- RECORD EXCERPTS
↓

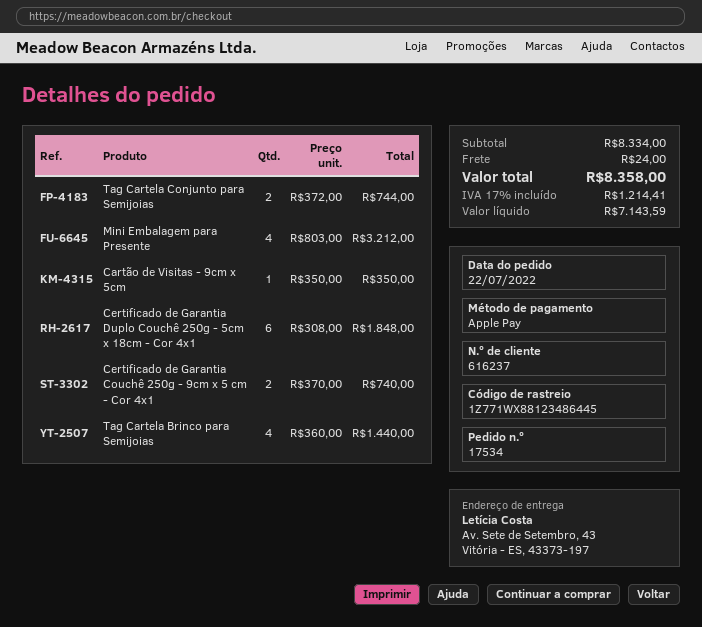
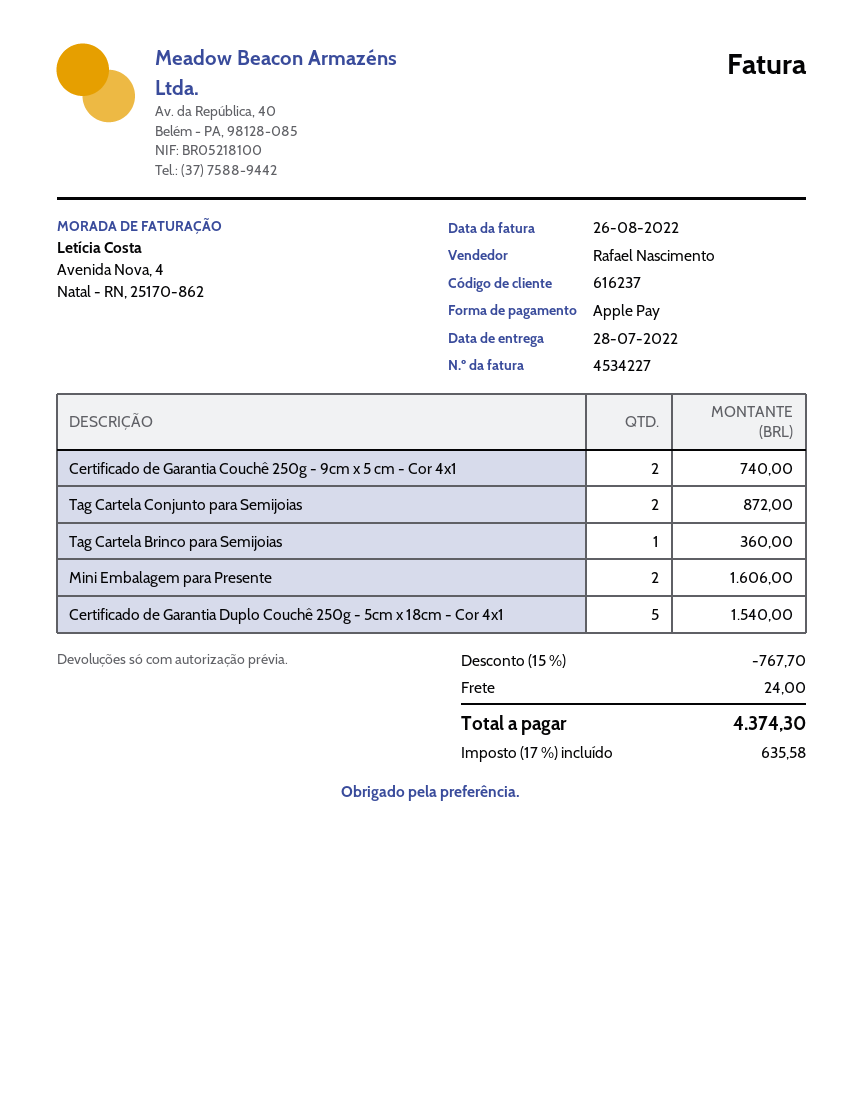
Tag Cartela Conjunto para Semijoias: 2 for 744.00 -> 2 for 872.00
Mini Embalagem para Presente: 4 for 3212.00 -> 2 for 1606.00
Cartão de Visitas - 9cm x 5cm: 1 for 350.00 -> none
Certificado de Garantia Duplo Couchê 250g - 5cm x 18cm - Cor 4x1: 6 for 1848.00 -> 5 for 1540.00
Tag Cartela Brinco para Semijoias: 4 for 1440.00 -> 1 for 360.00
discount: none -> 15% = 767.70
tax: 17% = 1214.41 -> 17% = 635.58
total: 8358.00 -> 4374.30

↑

- EXERCISE AIM
Find out how many lines above hold "Cartela". Write only the number.

- EXPECTED ANSWER
2